History log of /linux-master/drivers/net/wireguard/allowedips.c
Revision Date Author Comments
# 46622219 07-Aug-2023 Jason A. Donenfeld <Jason@zx2c4.com>

wireguard: allowedips: expand maximum node depth

In the allowedips self-test, nodes are inserted into the tree, but it
generated an even amount of nodes, but for checking maximum node depth,
there is of course the root node, which makes the total number
necessarily odd. With two few nodes added, it never triggered the
maximum depth check like it should have. So, add 129 nodes instead of
128 nodes, and do so with a more straightforward scheme, starting with
all the bits set, and shifting over one each time. Then increase the
maximum depth to 129, and choose a better name for that variable to
make it clear that it represents depth as opposed to bits.

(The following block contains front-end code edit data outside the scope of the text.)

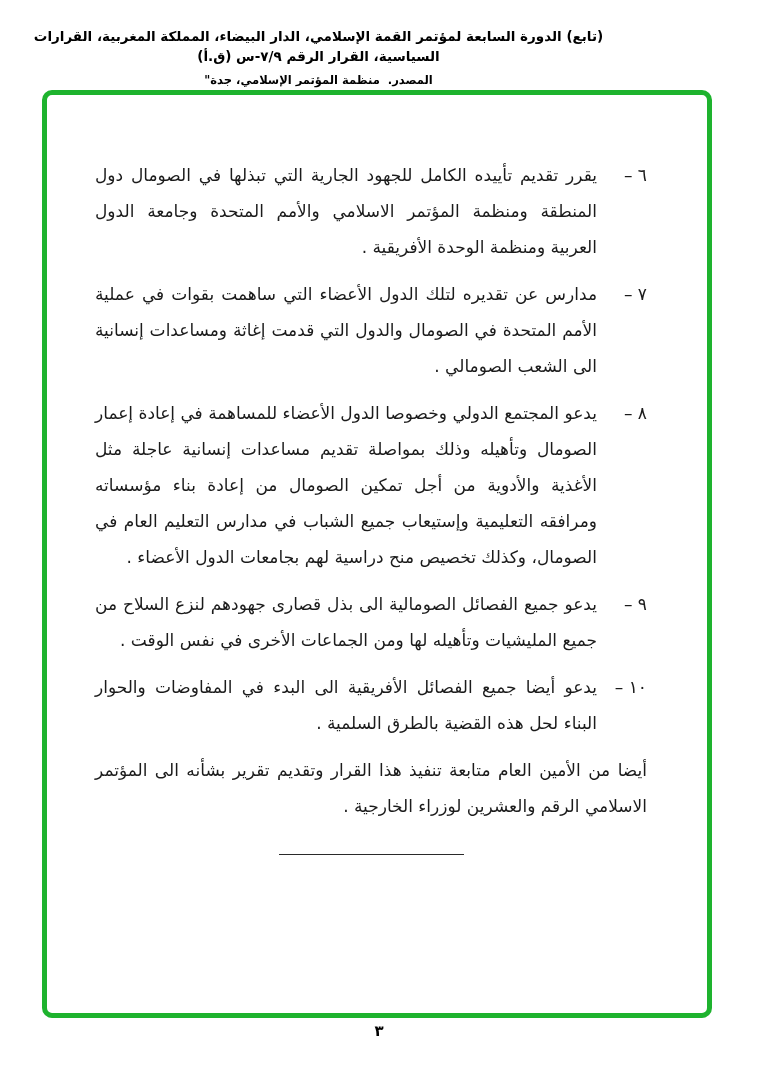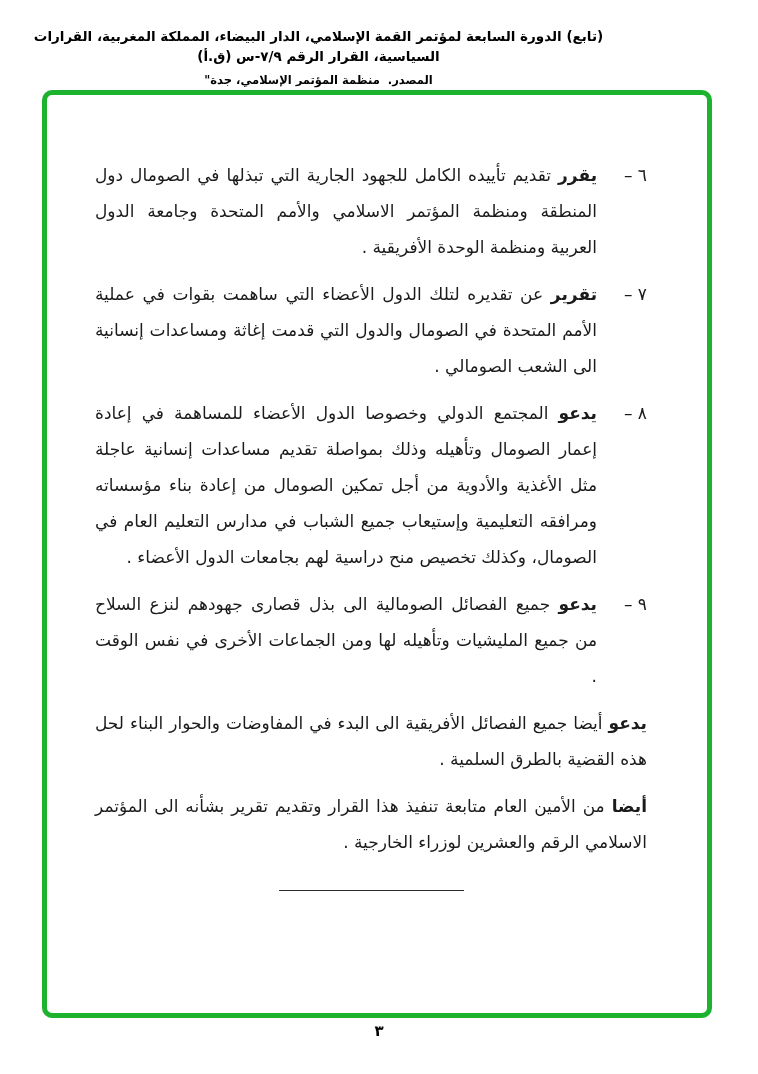--- a/index.html
+++ b/index.html
@@ -52,21 +52,21 @@
     color:#1b1b1b;
   }
   .item-body{
     flex:1;
     font-size:17px;
     line-height:36px;
     text-align:justify;
     text-align-last:right;
     color:#1b1b1b;
   }
-  .lead{font-weight:bold;}
+  .lead{font-weight:normal;}
   .divider{
     margin:30px auto 0 auto;
     width:185px;height:0;
     border-top:1.6px solid #2a2a2a;
   }
   .page-number{
     position:absolute;
     top:1022px;left:0;width:758px;
     text-align:center;
     font-size:15px;font-weight:bold;color:#000;
@@ -83,34 +83,35 @@
 <div class="doc-frame">
   <div class="doc-content">
 
     <div class="item">
       <div class="item-num"><span>٦</span> <span>–</span></div>
       <div class="item-body"><span class="lead">يقرر</span> <span>تقديم تأييده الكامل للجهود الجارية التي تبذلها في الصومال دول المنطقة ومنظمة المؤتمر الاسلامي والأمم المتحدة وجامعة الدول العربية ومنظمة الوحدة الأفريقية .</span></div>
     </div>
 
     <div class="item">
       <div class="item-num"><span>٧</span> <span>–</span></div>
-      <div class="item-body"><span class="lead">تقرير</span> <span>عن تقديره لتلك الدول الأعضاء التي ساهمت بقوات في عملية الأمم المتحدة في الصومال والدول التي قدمت إغاثة ومساعدات إنسانية الى الشعب الصومالي .</span></div>
+      <div class="item-body"><span class="lead">مدارس</span> <span>عن تقديره لتلك الدول الأعضاء التي ساهمت بقوات في عملية الأمم المتحدة في الصومال والدول التي قدمت إغاثة ومساعدات إنسانية الى الشعب الصومالي .</span></div>
     </div>
 
     <div class="item">
       <div class="item-num"><span>٨</span> <span>–</span></div>
       <div class="item-body"><span class="lead">يدعو</span> <span>المجتمع الدولي وخصوصا الدول الأعضاء للمساهمة في إعادة إعمار الصومال وتأهيله وذلك بمواصلة تقديم مساعدات إنسانية عاجلة مثل الأغذية والأدوية من أجل تمكين الصومال من إعادة بناء مؤسساته ومرافقه التعليمية وإستيعاب جميع الشباب في مدارس التعليم العام في الصومال، وكذلك تخصيص منح دراسية لهم بجامعات الدول الأعضاء .</span></div>
     </div>
 
     <div class="item">
       <div class="item-num"><span>٩</span> <span>–</span></div>
       <div class="item-body"><span class="lead">يدعو</span> <span>جميع الفصائل الصومالية الى بذل قصارى جهودهم لنزع السلاح من جميع المليشيات وتأهيله لها ومن الجماعات الأخرى في نفس الوقت .</span></div>
     </div>
 
     <div class="item">
+      <div class="item-num"><span>١٠</span> <span>–</span></div>
       <div class="item-body"><span class="lead">يدعو</span> <span>أيضا جميع الفصائل الأفريقية الى البدء في المفاوضات والحوار البناء لحل هذه القضية بالطرق السلمية .</span></div>
     </div>
 
     <div class="item">
       <div class="item-body"><span class="lead">أيضا</span> <span>من الأمين العام متابعة تنفيذ هذا القرار وتقديم تقرير بشأنه الى المؤتمر الاسلامي الرقم والعشرين لوزراء الخارجية .</span></div>
     </div>
 
     <div class="divider"></div>
 
   </div>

Cc: stable@vger.kernel.org
Fixes: e7096c131e51 ("net: WireGuard secure network tunnel")
Signed-off-by: Jason A. Donenfeld <Jason@zx2c4.com>
Link: https://lore.kernel.org/r/20230807132146.2191597-2-Jason@zx2c4.com
Signed-off-by: Jakub Kicinski <kuba@kernel.org>


# c31b14d8 02-Aug-2022 Jason A. Donenfeld <Jason@zx2c4.com>

wireguard: allowedips: don't corrupt stack when detecting overflow

In case push_rcu() and related functions are buggy, there's a
WARN_ON(len >= 128), which the selftest tries to hit by being tricky. In
case it is hit, we shouldn't corrupt the kernel's stack, though;
otherwise it may be hard to even receive the report that it's buggy. So
conditionalize the stack write based on that WARN_ON()'s return value.

Note that this never *actually* happens anyway. The WARN_ON() in the
first place is bounded by IS_ENABLED(DEBUG), and isn't expected to ever
actually hit. This is just a debugging sanity check.

Additionally, hoist the constant 128 into a named enum,
MAX_ALLOWEDIPS_BITS, so that it's clear why this value is chosen.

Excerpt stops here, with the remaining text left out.